But I’ve taken a turn for the serious. My apologies, as I’m usually a bit more facetious.
Recently, Canadian scientists have found a way you erase traumatic memories in mice. While this may be good for treating Post Traumatic Stress Disorder, could such a technique (if so honed) be used to just start getting rid of all bad or embarrassing memories? I think there was a movie with this plot: “Eternal Sunshine of the Spotless Mind”. I’ve never watched it. After a while I stopped watching Jim Carrey movies.
Anyway, would you willingly wipe away those bad memories? I don’t believe I would. Everything is so intertwined. You erase one bad memory do you have to erase others that would be associated with it? It would be tempting to erase my camp experience but I barely “feel” the shame anymore.
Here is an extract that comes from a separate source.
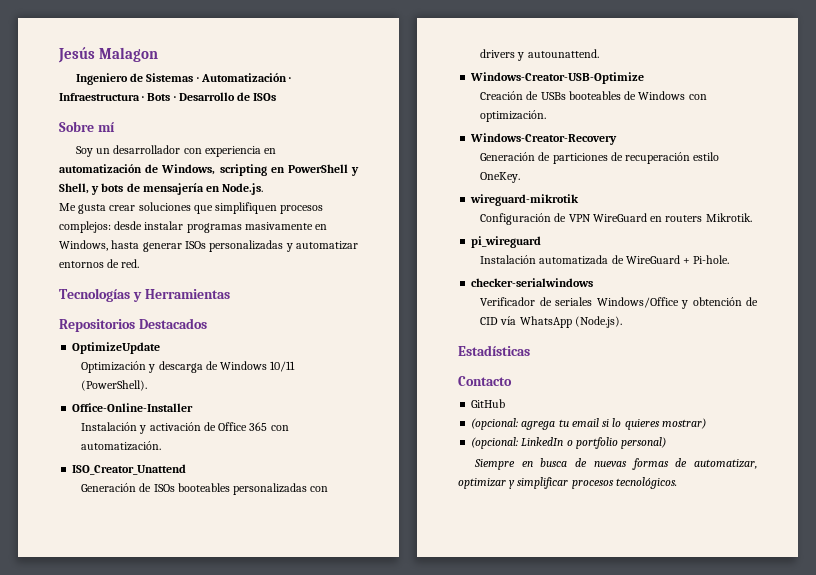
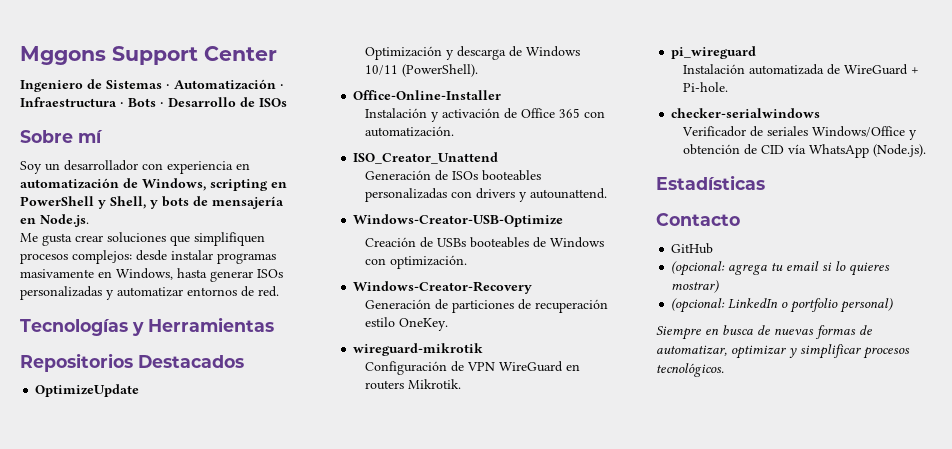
- Jesús Malagon
+ Mggons Support Center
If I erased it would I have to erase all my hiking memories that remind me of the camp incident. No, I wouldn’t that at all. I even recently shared that moment as something to laugh about it. I’m always laughing. And that’s because I have much material from which to pull. We have to work collectively, I would say, in helping turn sadness, sorrow and shame into things from which we can thrive.
Of course, we are our memories. They are our building blocks and drive us forward. I’m ok dying of embarassment. I can always make a joke and drink a glass of wine as I peruse the memories of my life.
Categories: childhood, Culture, Film, Health, identity, mental health, Pop Culture, Psychology, science
So true. We need to find ways to take the bad and sad, and turn it into laughter. It may take some time, but one can get there.
I hear you – so many embarrassments ongoing in my own life. Started in childhood. Worse when you are a sensitive type too I think!
Ugh, you know, sometimes I think I repress my embarassing memories – there are so freaking many! But then I hear an old song or smell a smell and the memories come rushing back. I think in a way we do have the power to ‘forget’ things, or put them out of our minds and get on. It’s a coping mechanism!
Ive been watching a series called Stichers at the gym. In the episode I watched yesterday, this scientist has built this machine which wipes out the memories which causes us pain. apparently though, as the story line unravels, it turns out its just a big con. doesnt really work.
which i think is a good thing. our embarrassing moments or recallections of grief and trauma help us grow. like when you are a kid and you learn not to put your hand on the hot stove. what if that memory was erased? we keep making the same mistake.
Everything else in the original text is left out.